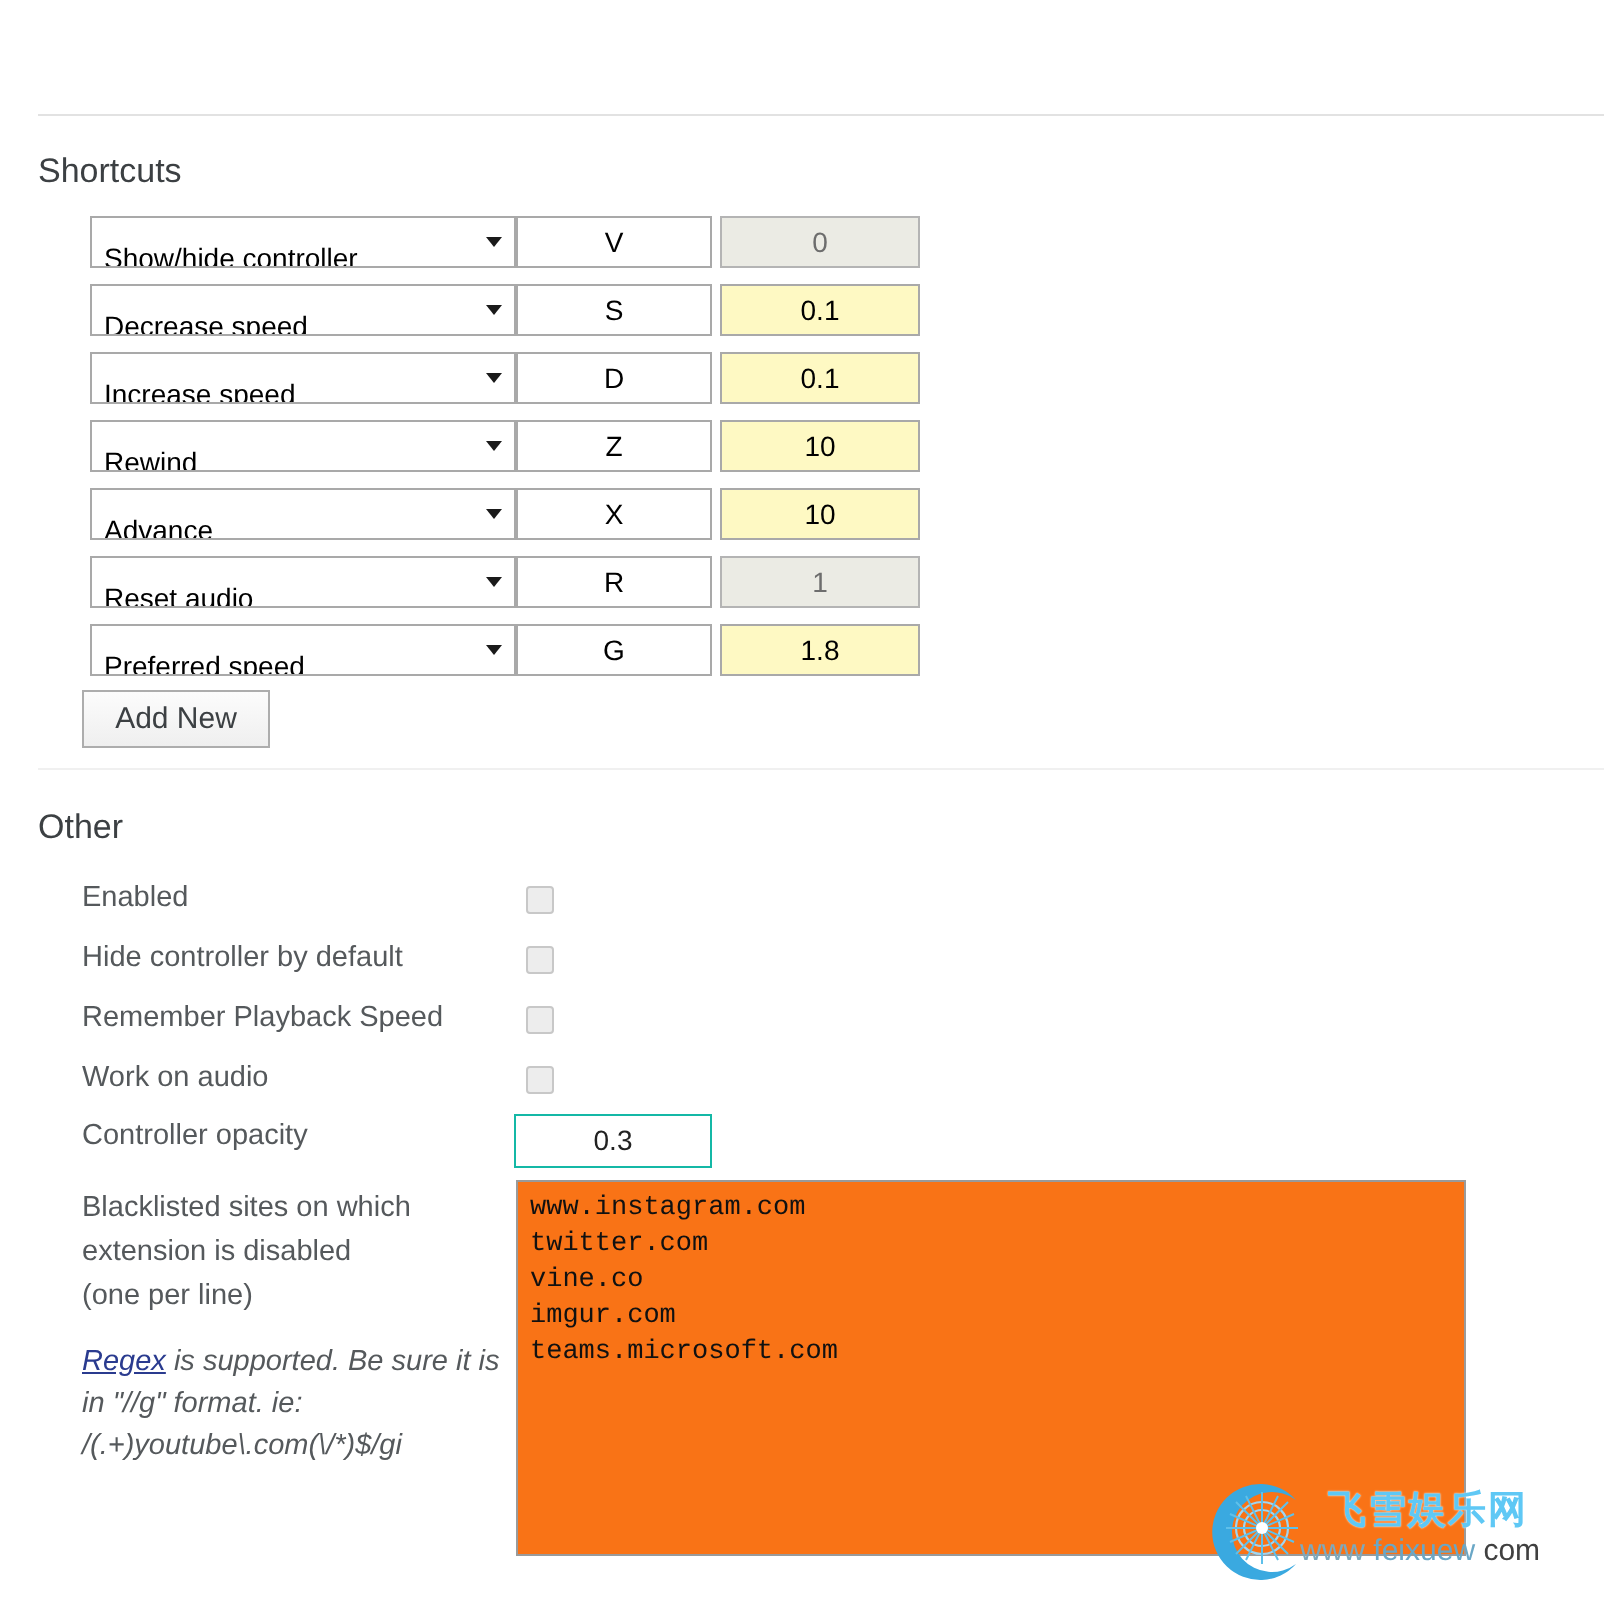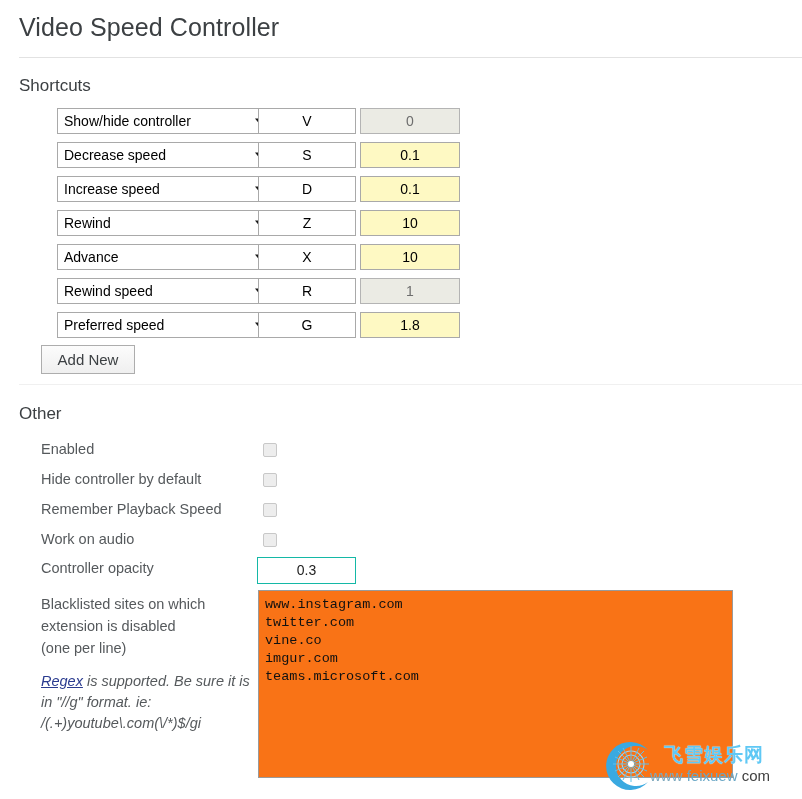"Video Speed Controller" div.page-title { html: <div>Video Speed Controller</div> -> none }
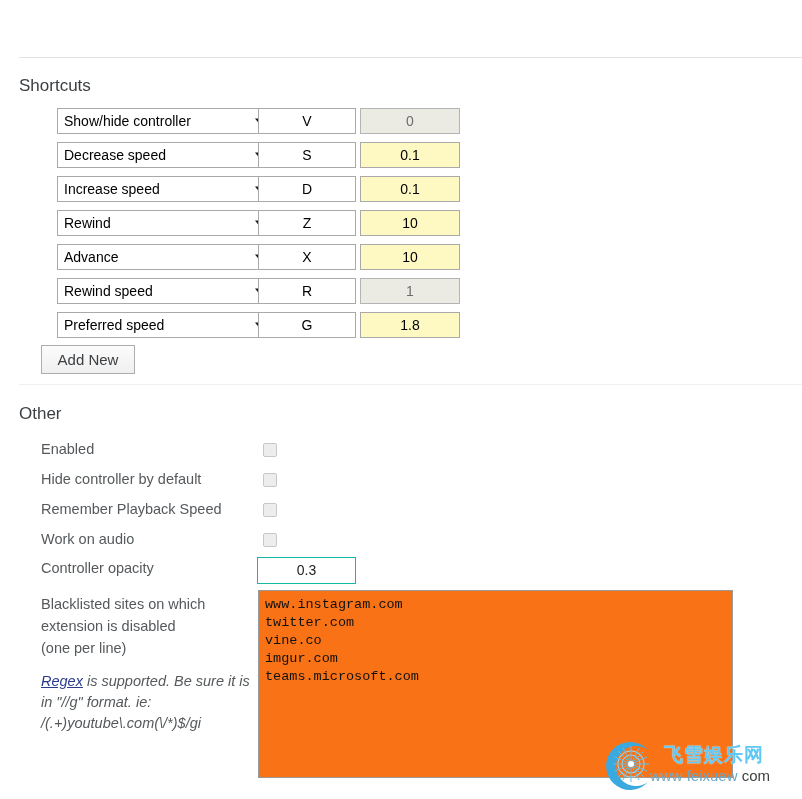"Show/hide controller" .sc-select { left: 16px -> 4px; padding: 0 18px 0 6px -> 8px 18px 0 6px }
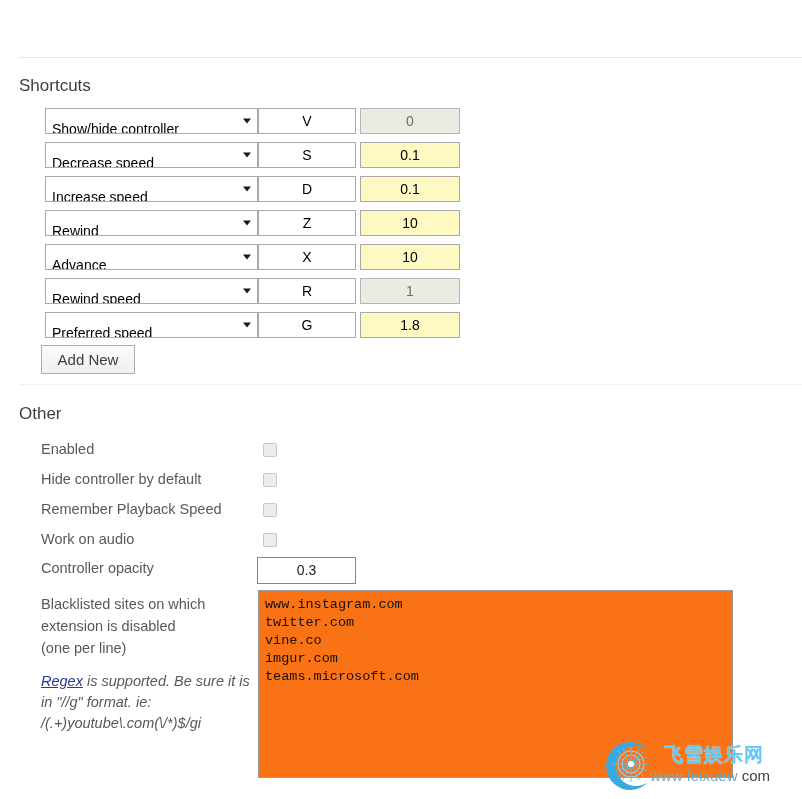"Rewind speed" span { text: Rewind speed -> Reset audio }
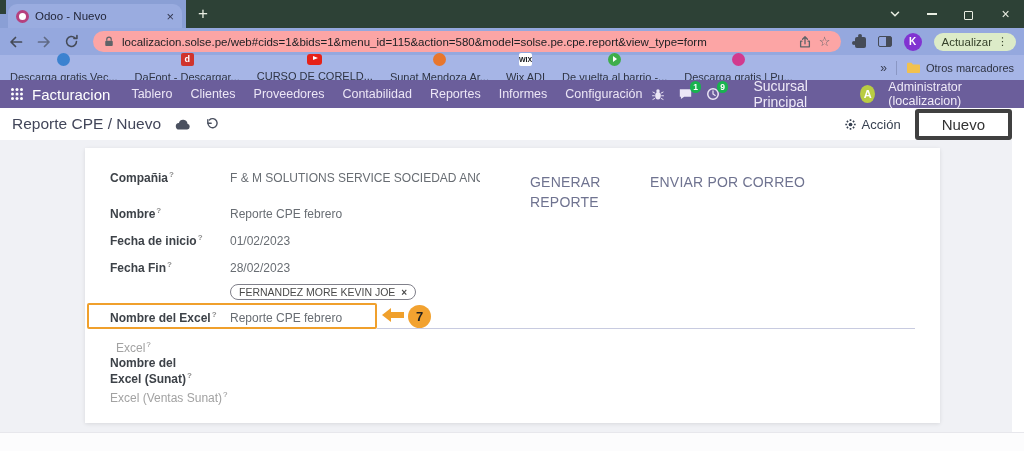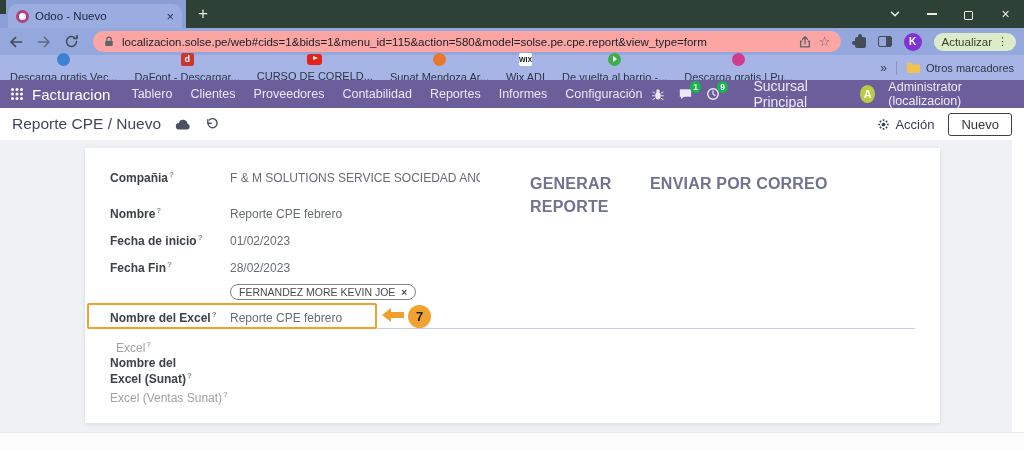"Nuevo" .new-btn { border: 1px solid #404040 -> 4px solid #404040; font-size: 13px -> 15px; padding: 3px 12px -> 3px 23px }
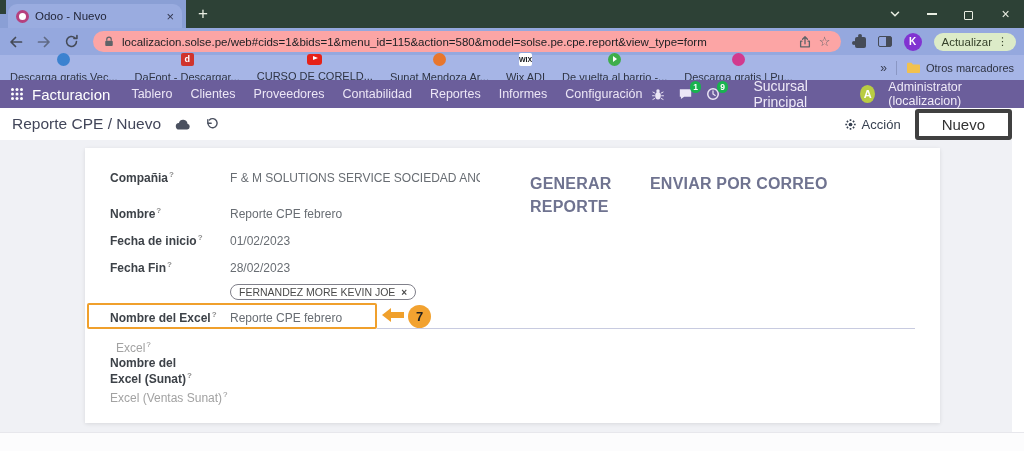"GENERAR REPORTE" .stat-btn { font-size: 16px -> 14px; font-weight: bold -> normal }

=-=-=-=-=

◆ WHAT THE TASK ASKS:
Your task is to return the lines above, from the first one up to and including the line containing "border: 1px solid", minus any pictures.

◆ SOLVED EXERCISE:
"Video Speed Controller" div.page-title { html: <div>Video Speed Controller</div> -> none }
"Show/hide controller" .sc-select { left: 16px -> 4px; padding: 0 18px 0 6px -> 8px 18px 0 6px }
"Rewind speed" span { text: Rewind speed -> Reset audio }
"Nuevo" .new-btn { border: 1px solid #404040 -> 4px solid #404040; font-size: 13px -> 15px; padding: 3px 12px -> 3px 23px }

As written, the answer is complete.